Anderson on Causation and Reasonable Accommodation After Gross
Just out: Cheryl L. Anderson, Unification of Standards in Discrimination Law: The Conundrum of Causation and Reasonable Accommodation Under the ADA, 82 Miss. L.J. 67 (2013). From the introduction:
In the post-Gross regime, causation could similarly creep into another aspect of reasonable accommodation analysis--as a requirement that plaintiffs show their disability is a but-for cause of their need for the accommodation. There is case law rejecting ADA Title I employment claims because the plaintiffs could not show they needed the requested accommodations in order to do their job. The but-for test could take it a step further and require plaintiffs to show their disability is the but-for reason the accommodation itself is necessary. Although not directly the issue decided in Gross, such a rule may be a fairly simple extension of Gross's understanding of the default rules of causation. At least in the Seventh Circuit, a similar but-for standard has already crept into ADA Title II analysis. The Seventh Circuit requires Title II plaintiffs establish that their need for accommodation is based on something that is not a characteristic shared with the general public. The leap from Title II to Title I for applying such a standard may not be too large.

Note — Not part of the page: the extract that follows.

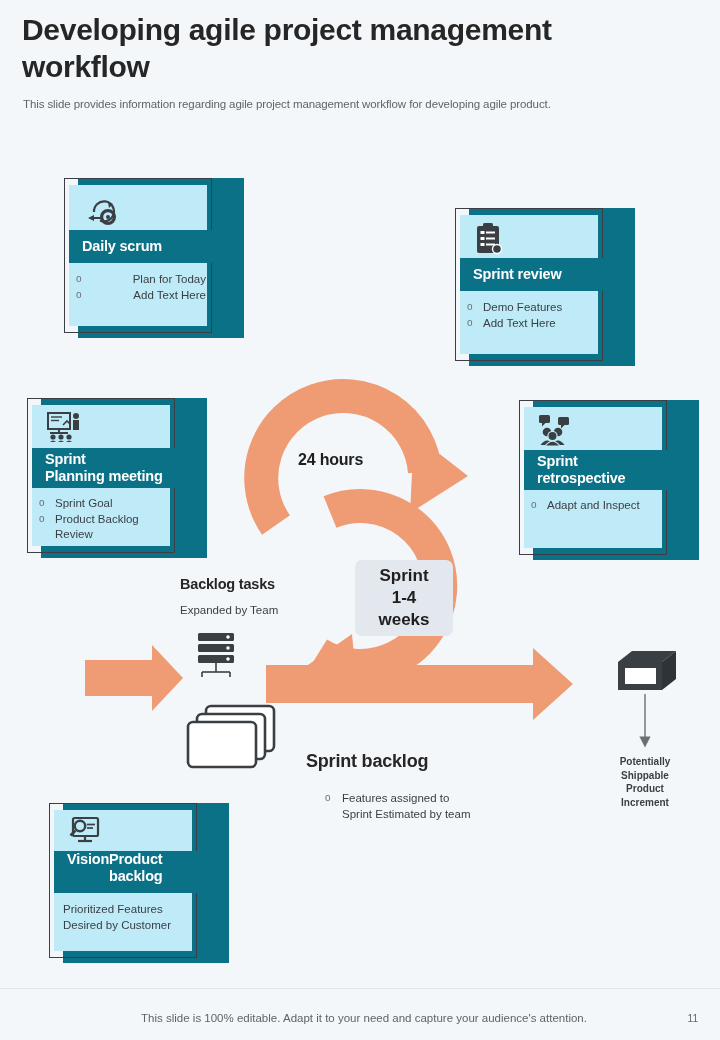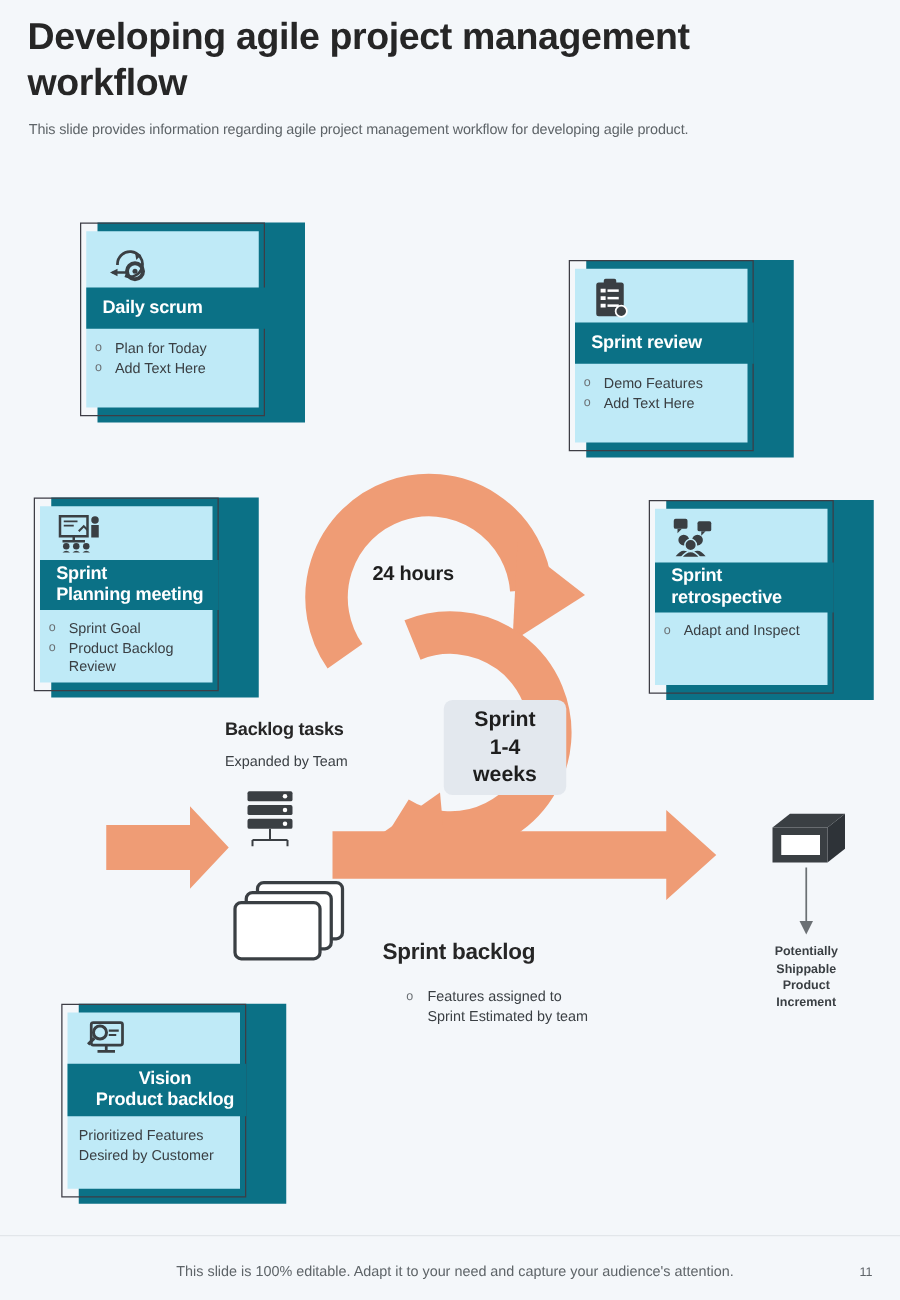"Daily scrum" div.card { text-align: none -> right }
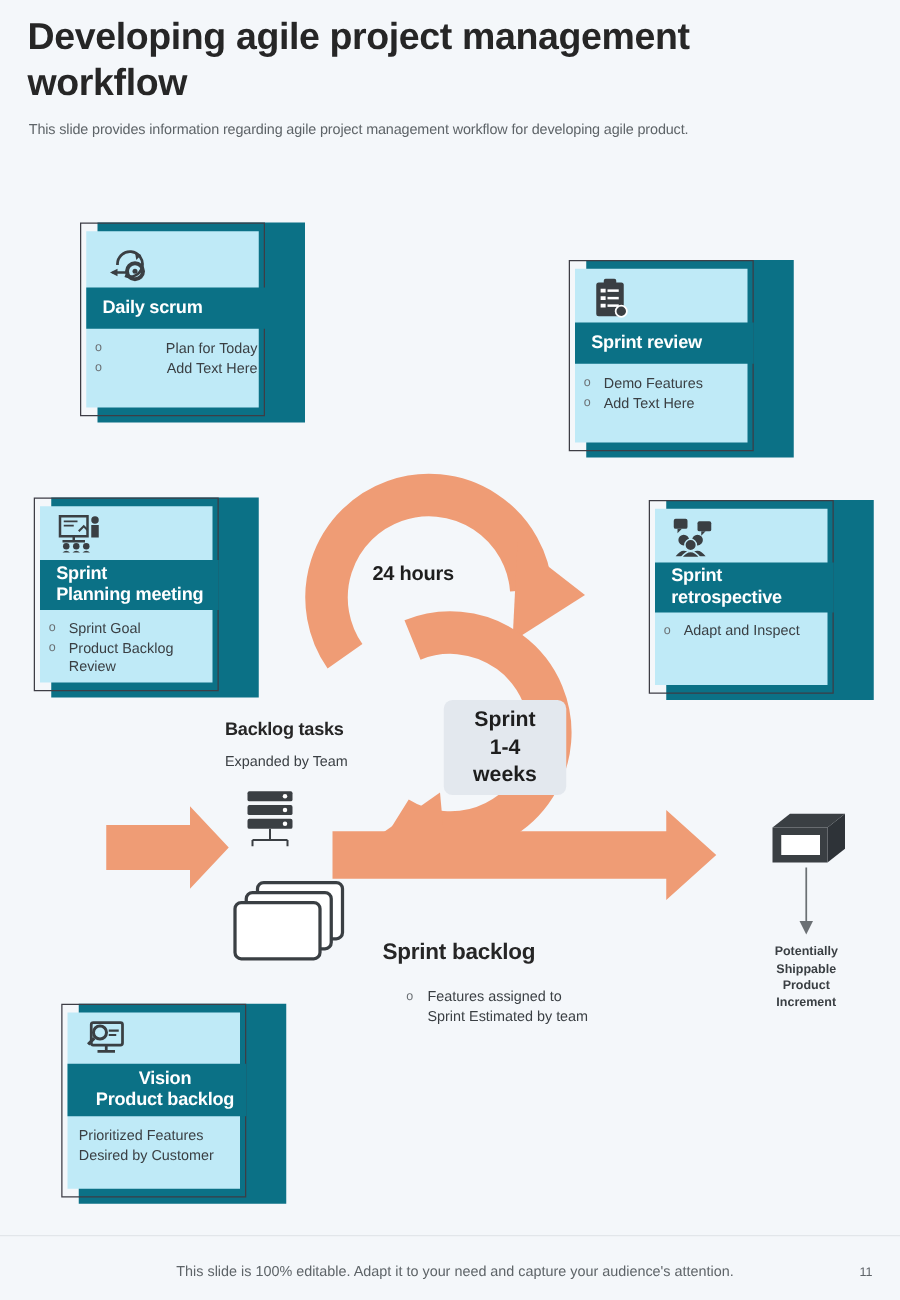"Vision" div.band { align-items: center -> flex-start; flex-direction: column -> row }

Why might courts make this leap? As has been extensively discussed in the literature, reasonable accommodation law has an uneasy fit into our understanding of discrimination law. Reasonable accommodation claims do not require proof of intent to discriminate. They also do not require proof of an adverse effect on an entire group of individuals. Courts have shown themselves uneasy about interpreting the law in a way that appears to give preference to a particular individual. This unease has been especially apparent in circumstances when an employee with a disability seeks reassignment to a vacant position as a reasonable accommodation and the employer asserts another employee is entitled to or more qualified for that position. Focusing on causation may mitigate that unease, because it seems to distinguish between those whose disadvantage is related to their disability and those who will receive an unfair advantage over others.
In general, the Gross but-for standard eases courts' concerns about discrimination claims because it requires plaintiffs to carry the burden of proof throughout the process of proving discrimination. That stands in contrast to the statutory provisions setting out the ADA's reasonable accommodation mandate, which requires plaintiffs establish only that an accommodation is reasonable and then shifts the burden to employers to prove the accommodation poses an undue hardship on the business. It has been suggested that Gross is the product of a Court majority hostile to imposing burdens on the employer, perhaps out of fear that doing so will make it too easy for undeserving plaintiffs to prevail. Thus, Gross insists that the risk of sorting out whether discrimination was in fact the reason for an action rests firmly with the plaintiff. The Court could apply a similar construct to accommodation claims and do an end run around the undue hardship burden-shift: The plaintiff could be required to show that what she seeks is indeed related to her disability in a way that distinguishes her limitations from the barriers faced by the general public. Otherwise, much as the “motivating factor” standard in a mixed-motive claim is (arguably) overbroad in finding discrimination when legitimate factors predominate, the reasonable accommodation standard would be (arguably) overbroad in providing accommodations to individuals not actually burdened by their disability but by the same burdens everyone else faces. As this Article will demonstrate, however, that reasoning misconstrues the reasonable accommodation mandate.